Unser Ziel ist dabei, dass wir nicht mehr als jeweils 15 bis 20 Stunden die Woche in diesen Tätigkeiten verbringen.

Machen Verzicht und Selbstversorgung glücklicher und gelassener? Wenn ja, warum?

Uns macht unser Weg auf jeden Fall glücklicher und gelassener. Denn wir erleben es als Freiheit und wir lieben dieses eingebunden sein in die Natur.

Andere kann aber der exakt selbe Weg ziemlich unzufrieden machen. Denn wir Menschen sind ja zum Glück individuell. Und so sind auch die Wege individuell, die uns zufrieden machen. Viel wichtiger ist, reflektiert zu leben, Verantwortung für die Folgen der eigenen Handlungen zu übernehmen und sich selbst anzunehmen.

Ob Verzicht zu Glück oder Gelassenheit führen kann, weiß ich nicht, da ich auf nichts verzichte. Ich kann mir aber nicht vorstellen, dass das funktionieren soll. Verzicht ist ja, wenn ich etwas nicht mache oder konsumiere, auf das ich Lust habe. Und das fände ich eine komische Herangehensweise.

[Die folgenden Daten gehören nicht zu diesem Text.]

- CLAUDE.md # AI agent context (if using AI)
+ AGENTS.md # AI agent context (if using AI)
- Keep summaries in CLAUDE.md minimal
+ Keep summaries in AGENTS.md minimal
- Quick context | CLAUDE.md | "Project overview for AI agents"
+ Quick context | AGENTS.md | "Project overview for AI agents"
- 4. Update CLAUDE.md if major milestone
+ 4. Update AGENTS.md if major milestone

Ich für meinen Teil hinterfrage halt Wünsche, die ich habe. Woher kommen die? Macht mich deren Erfüllung auch nur kurzfristig wirklich zufriedener? Und ich habe mir abgewöhnt, Wünsche sofort zu erfüllen. Manche trage ich nun schon seit Jahren mit mir herum – und ich weiß, dass mich deren Erfüllung nun gar nicht mehr zufrieden machen kann, weil das Bild von der Erfüllung schon so idealisiert ist, dass die Realität daran scheitern muss.

Die Idee von Verzicht ist also nonsense. Besser ist, eine Lebenseinstellung und Geisteshaltung zu entwickeln, die all diese Wünsche erst gar nicht mehr aufkommen lassen. Erich Fromms „Haben oder Sein“ sei hier allen ans Herz gelegt.

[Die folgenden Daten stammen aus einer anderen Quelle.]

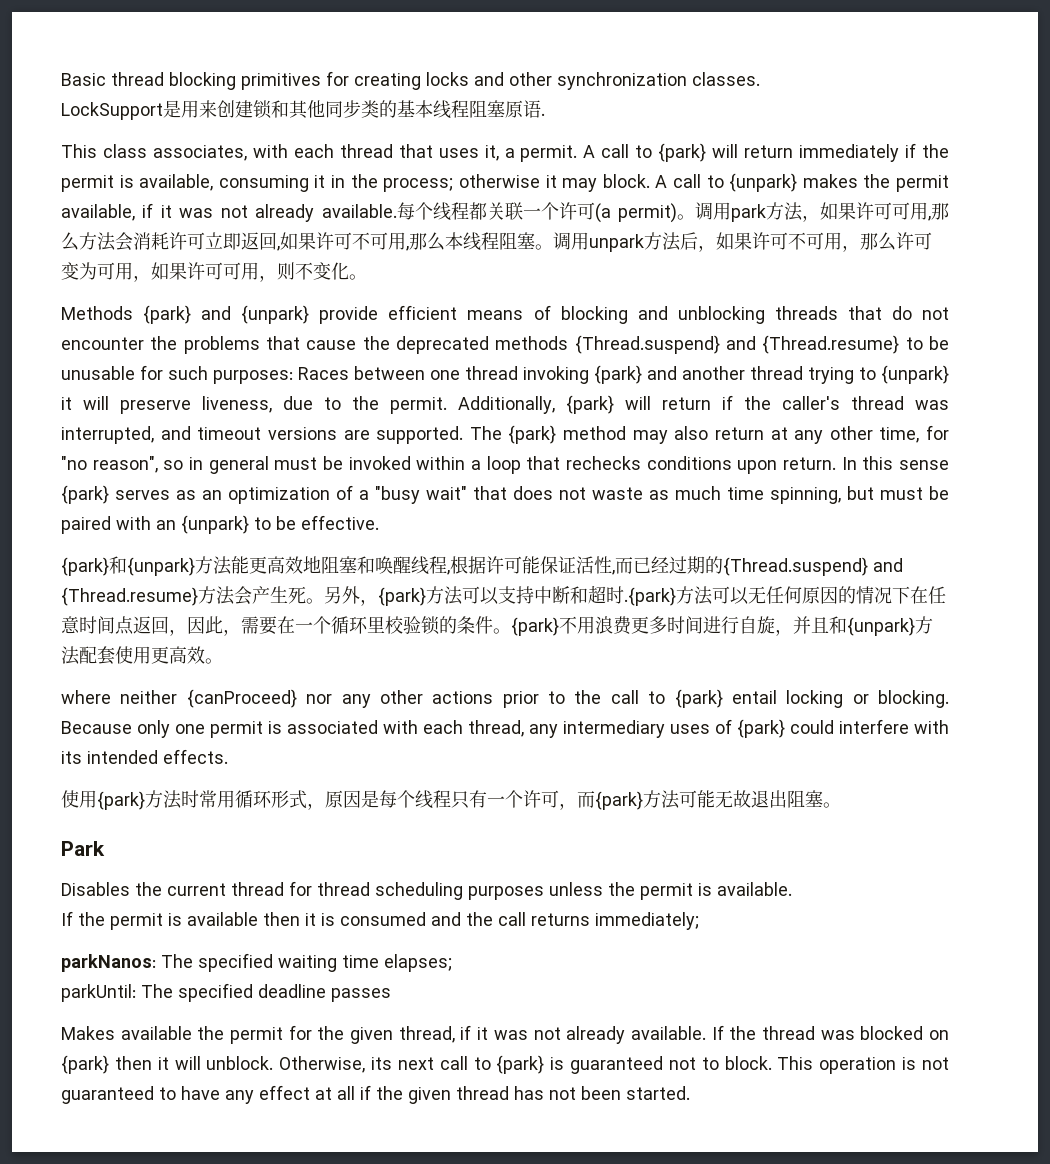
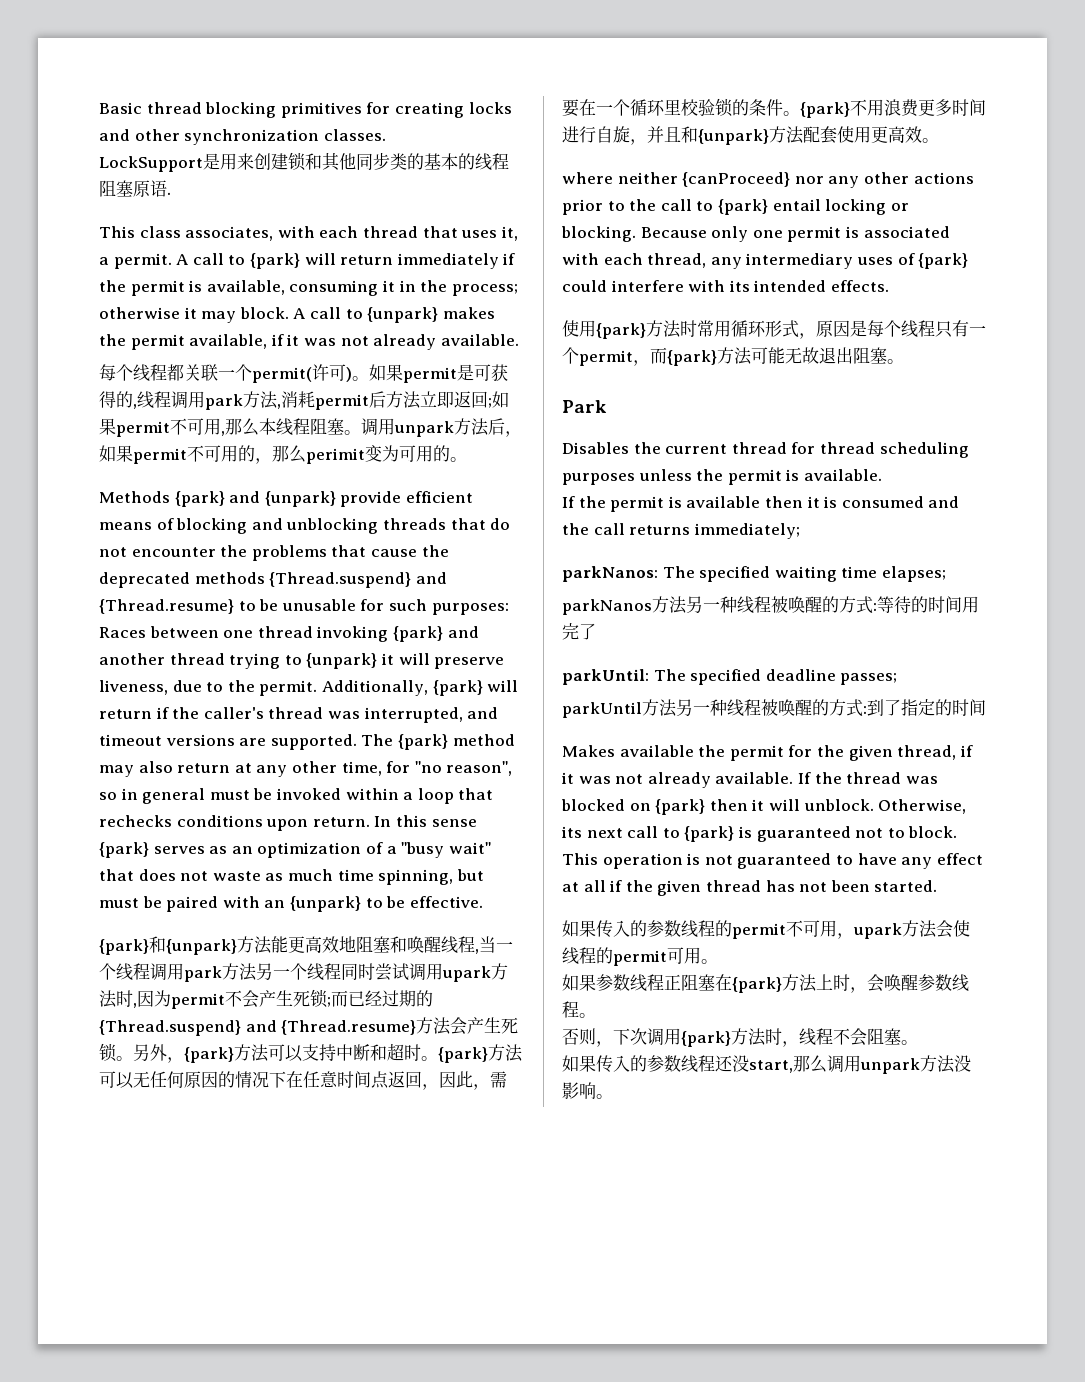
- LockSupport是用来创建锁和其他同步类的基本线程阻塞原语.
+ LockSupport是用来创建锁和其他同步类的基本的线程阻塞原语.
- A call to {unpark} makes the permit available, if it was not already available.每个线程都关联一个许可(a permit)。调用park方法，如果许可可用,那么方法会消耗许可立即返回,如果许可不可用,那么本线程阻塞。
+ A call to {unpark} makes the permit available, if it was not already available.
+ 每个线程都关联一个permit(许可)。如果permit是可获得的,线程调用park方法,消耗permit后方法立即返回;如果permit不可用,那么本线程阻塞。
- 调用unpark方法后，如果许可不可用，那么许可变为可用，如果许可可用，则不变化。
+ 调用unpark方法后，如果permit不可用的，那么perimit变为可用的。
- {park}和{unpark}方法能更高效地阻塞和唤醒线程,根据许可能保证活性,而已经过期的{Thread.suspend} and {Thread.resume}方法会产生死。
+ {park}和{unpark}方法能更高效地阻塞和唤醒线程,当一个线程调用park方法另一个线程同时尝试调用upark方法时,因为permit不会产生死锁;而已经过期的{Thread.suspend} and {Thread.resume}方法会产生死锁。
- 另外，{park}方法可以支持中断和超时.{park}方法可以无任何原因的情况下在任意时间点返回，因此，需要在一个循环里校验锁的条件。
+ 另外，{park}方法可以支持中断和超时。{park}方法可以无任何原因的情况下在任意时间点返回，因此，需要在一个循环里校验锁的条件。
- 使用{park}方法时常用循环形式，原因是每个线程只有一个许可，而{park}方法可能无故退出阻塞。
+ 使用{park}方法时常用循环形式，原因是每个线程只有一个permit，而{park}方法可能无故退出阻塞。
- parkUntil: The specified deadline passes
+ parkNanos方法另一种线程被唤醒的方式:等待的时间用完了
+ parkUntil: The specified deadline passes;
+ parkUntil方法另一种线程被唤醒的方式:到了指定的时间
+ 如果传入的参数线程的permit不可用，upark方法会使线程的permit可用。
+ 如果参数线程正阻塞在{park}方法上时，会唤醒参数线程。
+ 否则，下次调用{park}方法时，线程不会阻塞。
+ 如果传入的参数线程还没start,那么调用unpark方法没影响。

Wie viel Geld kostet es, auszusteigen und sich selbst zu versorgen?

Da wir weder ausgestiegen sind, noch das je vorhaben, weiß ich das nicht genau.

Bei der Selbstversorgung kommt es aber völlig auf den Weg an, den Du einschlägst. An den ersten Höfen, an denen wir waren, hatten wir Wohnräume und Platz für unseren Anbau gegen Mitarbeit – also kostete es kein Geld für Pacht oder Miete. Im Moment pachten wir einen schönen Platz.

Dann kommt es auch darauf an, ob und wie eine Person versichert sein will, ob das Saatgut durch Netzwerke zur Verfügung steht, getauscht wird oder zur Gänze gekauft werden muss. Und so weiter.

Also viel zu komplex für eine simple Antwort. Aus unserer Erfahrung kann ich nur sagen: Es ist sehr günstig möglich.

Was ratet ihr Menschen, die wirklich gern aussteigen und sich selbstversorgen wollen … denen aber der Mut fehlt?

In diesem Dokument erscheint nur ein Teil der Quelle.